Plaintiff never directly threatened anyone nor took any action to harm his step-grandfather. Nevertheless, the school called a Psychiatric Emergency Team ("PET"), which consisted of licensed mental health clinicians approved by the County of Los Angeles Department of Mental Health to provide Welfare and Institutions Code 5150 and 5585 evaluations. Upon evaluation by the PET, plaintiff was hospitalized for mental health treatment at Gateways Hospital and Mental Health Center in Los Angeles, California for 15 daysfrom June 12 through June 27, 2001. Although plaintiff was initially hospitalized for only 72 hours pursuant to 5150, his hospitalization was extended by 14 days for intensive treatment pursuant to 5250.
Upon his release from the hospital, plaintiff was not prescribed any continuing medication, nor was he required to receive any further psychiatric treatment, including therapy or counselling. Plaintiff alleges that he was never notified of his right to seek judicial review of an involuntary hold and that he was never informed of any long-term repercussions as a result of his psychiatric hold. Nevertheless, plaintiff lost his private capacity to own a firearm as a result of 18 U.S.C. 922(g), which prohibits an individual who has been involuntarily committed to a mental institution from owning, possessing, using, or purchasing a firearm or ammunition. Notably, 18 U.S.C. 925(a)(1) provides an exception to this firearms ban under federal law for state actors acting in their official capacity.
Plaintiff went on to graduate from high school and enlist in the United States Marine Corps in 2005. Under 925(a)(1), plaintiff was permitted to handle a firearm during his time with the marines. Plaintiff completed three combat deployments before leaving active duty in 2013 and received an Honorable Discharge as a Sergeant. Subsequently, plaintiff was hired by the Federal Bureau of Prisons as a corrections officer in 2015. He remained in that position until April 2019, when he resigned in good standing. Plaintiff is informed and believes that both his service in the marines and his employment as a federal correctional officer required a complete background investigation that would have revealed his past hospitalization.
On April 8, 2019, the Fresno County Sheriff's Office hired plaintiff as a correctional officer at the Fresno County Jail. Prior to being hired in this role, plaintiff underwent and passed a full psychological evaluation that confirmed he is mentally fit to possess and use a firearm. Then, in 2020, plaintiff applied for a "Deputy Sheriff I" position in the Fresno County Sheriff's Office. This time, when Fresno County ran a background check, the California Department of Justice statewide telecommunications system reported plaintiff's prior hospitalization implicating his lifetime firearms ban under federal law.

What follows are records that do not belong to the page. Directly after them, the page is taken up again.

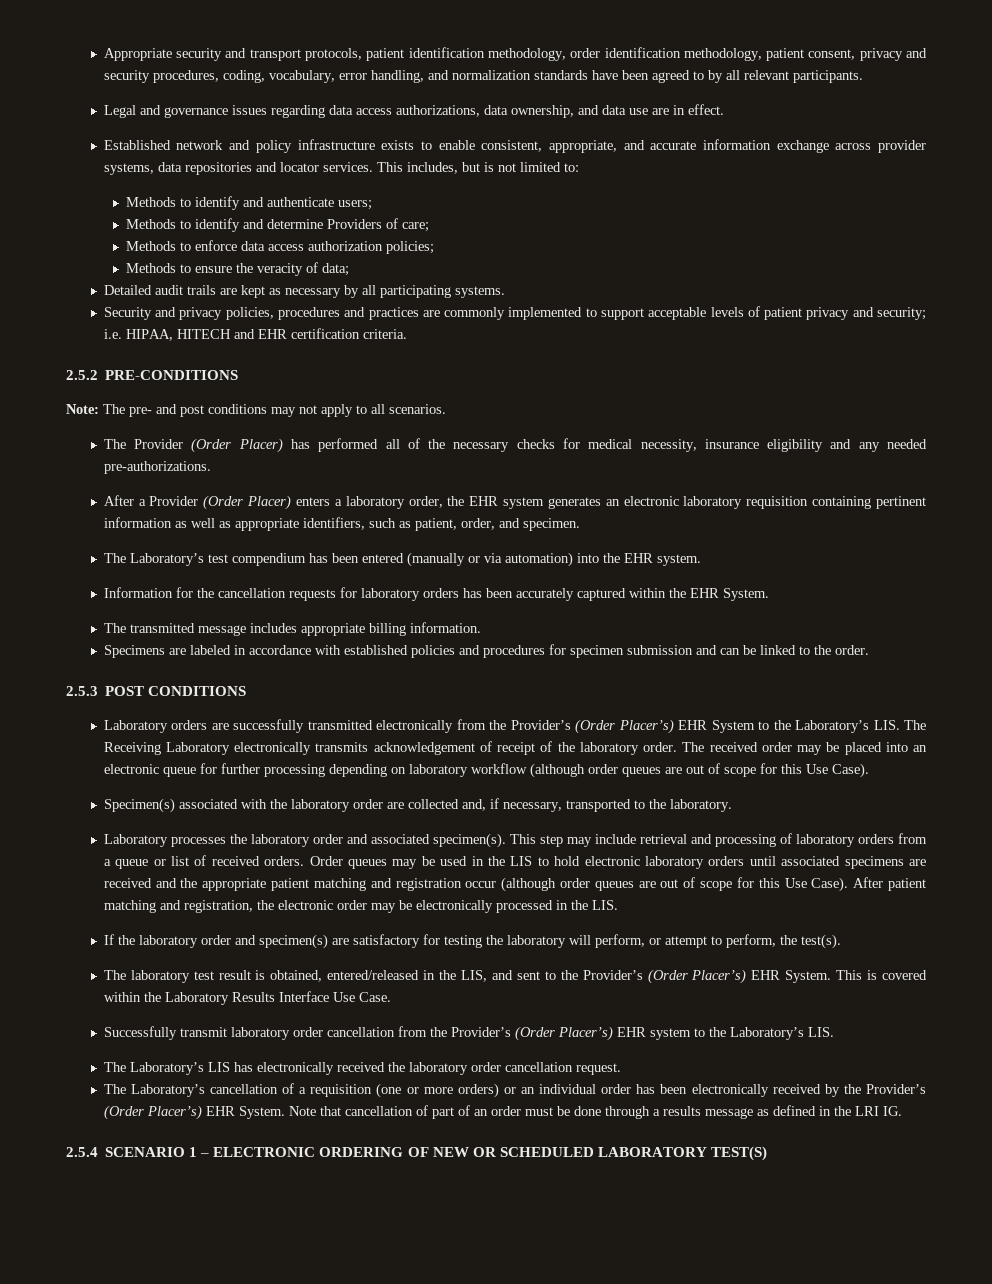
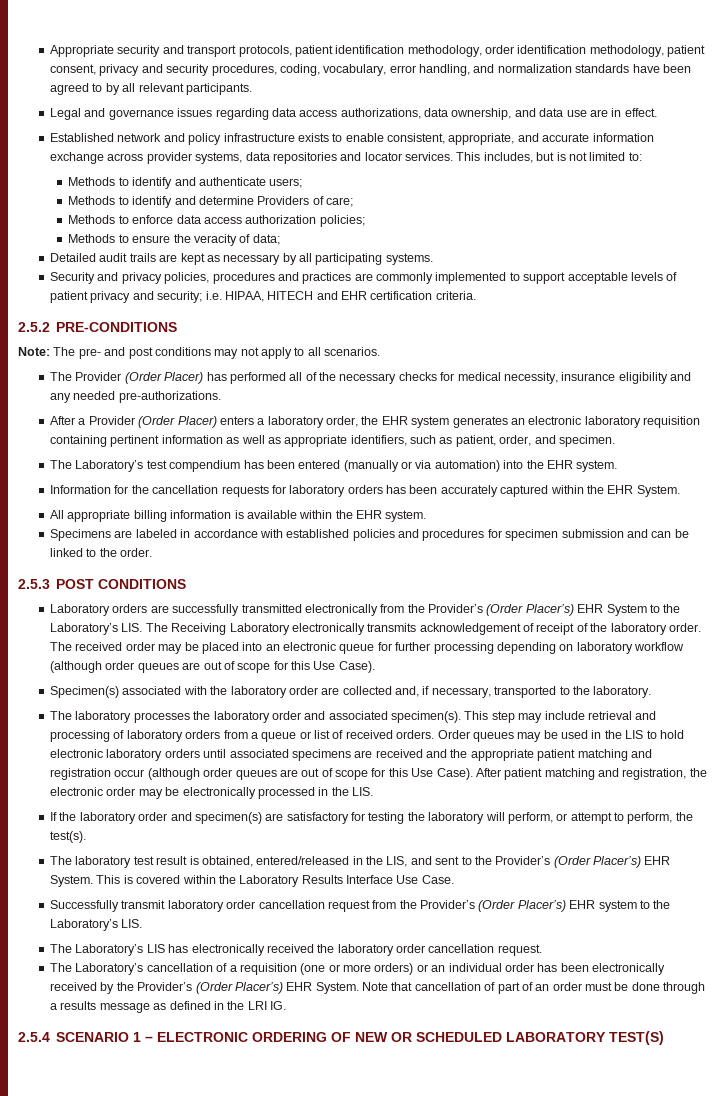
- The transmitted message includes appropriate billing information.
+ All appropriate billing information is available within the EHR system.
- Laboratory processes the laboratory order and associated specimen(s).
+ The laboratory processes the laboratory order and associated specimen(s).
- Successfully transmit laboratory order cancellation from the Provider’s (Order Placer’s) EHR system to the Laboratory’s LIS.
+ Successfully transmit laboratory order cancellation request from the Provider’s (Order Placer’s) EHR system to the Laboratory’s LIS.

As a result of plaintiff's federal firearms restriction, the Fresno County Sheriff's Office declined to sponsor plaintiff's entry into the "Basic Academy under the California Commission on Peace Officer Standards and Training" (i.e., "POST Academy") and represented that it will not consider plaintiff for a sworn deputy sheriff position. Thus, although 18 U.S.C. 925(a) provides an exception to the firearms ban under 18 U.S.C. 922(g)(4) for state or federal actors operating in their official capacity, Fresno County has declined to seek to apply that exception to plaintiff. Under state and federal law, there is no other proceeding that plaintiff can bring to expunge or extinguish his lifetime firearms restrictions under federal law.
Clifton challenged 922(g)(4), in part based on the Second Amendment. The court began by observing that, in effect, 922(g)(4) permanently bans gun possession by Californians who had ever been committed for mental health reasons, even long ago:
Federal law prohibits a person "who has been adjudicated as a mental defective or who has been committed to a mental institution" from possessing a firearm or ammunition. Federal law has provided two potential avenues for relief from this lifetime ban, but both have been foreclosed to all California residents.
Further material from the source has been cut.